Task goal »
In the listing below, find the line with "font-size: 22px;" and the line with "4px solid #be185d;". Repeat those two lines and all lines between them exactly.

= = = =

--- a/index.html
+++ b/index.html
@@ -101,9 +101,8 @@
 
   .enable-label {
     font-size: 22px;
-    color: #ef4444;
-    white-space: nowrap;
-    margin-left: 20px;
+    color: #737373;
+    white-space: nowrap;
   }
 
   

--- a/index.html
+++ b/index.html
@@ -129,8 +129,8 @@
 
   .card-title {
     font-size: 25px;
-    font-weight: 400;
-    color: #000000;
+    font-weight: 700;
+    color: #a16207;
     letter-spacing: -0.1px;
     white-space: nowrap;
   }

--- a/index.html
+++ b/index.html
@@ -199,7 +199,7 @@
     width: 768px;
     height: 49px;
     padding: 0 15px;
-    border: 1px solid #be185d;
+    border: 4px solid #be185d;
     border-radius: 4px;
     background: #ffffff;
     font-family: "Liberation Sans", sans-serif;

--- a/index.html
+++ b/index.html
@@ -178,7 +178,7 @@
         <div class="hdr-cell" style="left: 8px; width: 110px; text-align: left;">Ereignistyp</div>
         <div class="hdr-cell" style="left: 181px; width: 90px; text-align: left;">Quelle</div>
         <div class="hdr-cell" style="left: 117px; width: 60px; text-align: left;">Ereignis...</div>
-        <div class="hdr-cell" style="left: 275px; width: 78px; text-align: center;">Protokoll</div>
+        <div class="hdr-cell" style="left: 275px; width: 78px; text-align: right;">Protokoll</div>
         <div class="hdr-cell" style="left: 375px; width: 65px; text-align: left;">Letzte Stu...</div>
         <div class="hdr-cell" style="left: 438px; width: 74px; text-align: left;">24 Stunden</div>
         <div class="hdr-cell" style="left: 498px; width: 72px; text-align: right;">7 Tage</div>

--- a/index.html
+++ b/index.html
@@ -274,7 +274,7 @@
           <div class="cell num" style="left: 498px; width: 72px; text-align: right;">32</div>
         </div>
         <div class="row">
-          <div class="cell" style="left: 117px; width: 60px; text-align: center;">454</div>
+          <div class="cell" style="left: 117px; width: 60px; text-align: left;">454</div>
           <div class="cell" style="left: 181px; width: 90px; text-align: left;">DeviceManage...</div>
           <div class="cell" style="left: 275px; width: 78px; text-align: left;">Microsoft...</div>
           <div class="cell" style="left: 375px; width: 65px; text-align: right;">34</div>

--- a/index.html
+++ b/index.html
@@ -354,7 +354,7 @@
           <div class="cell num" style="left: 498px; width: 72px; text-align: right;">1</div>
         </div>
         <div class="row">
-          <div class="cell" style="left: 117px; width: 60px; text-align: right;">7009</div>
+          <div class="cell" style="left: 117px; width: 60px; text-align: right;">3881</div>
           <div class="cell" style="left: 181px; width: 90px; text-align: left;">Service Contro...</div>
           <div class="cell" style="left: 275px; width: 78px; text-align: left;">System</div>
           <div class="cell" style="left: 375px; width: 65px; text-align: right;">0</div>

= = = =

Completed exercise »
     font-size: 22px;
-    color: #ef4444;
-    white-space: nowrap;
-    margin-left: 20px;
+    color: #737373;
+    white-space: nowrap;
   }
 
   

--- a/index.html
+++ b/index.html
@@ -129,8 +129,8 @@
 
   .card-title {
     font-size: 25px;
-    font-weight: 400;
-    color: #000000;
+    font-weight: 700;
+    color: #a16207;
     letter-spacing: -0.1px;
     white-space: nowrap;
   }

--- a/index.html
+++ b/index.html
@@ -199,7 +199,7 @@
     width: 768px;
     height: 49px;
     padding: 0 15px;
-    border: 1px solid #be185d;
+    border: 4px solid #be185d;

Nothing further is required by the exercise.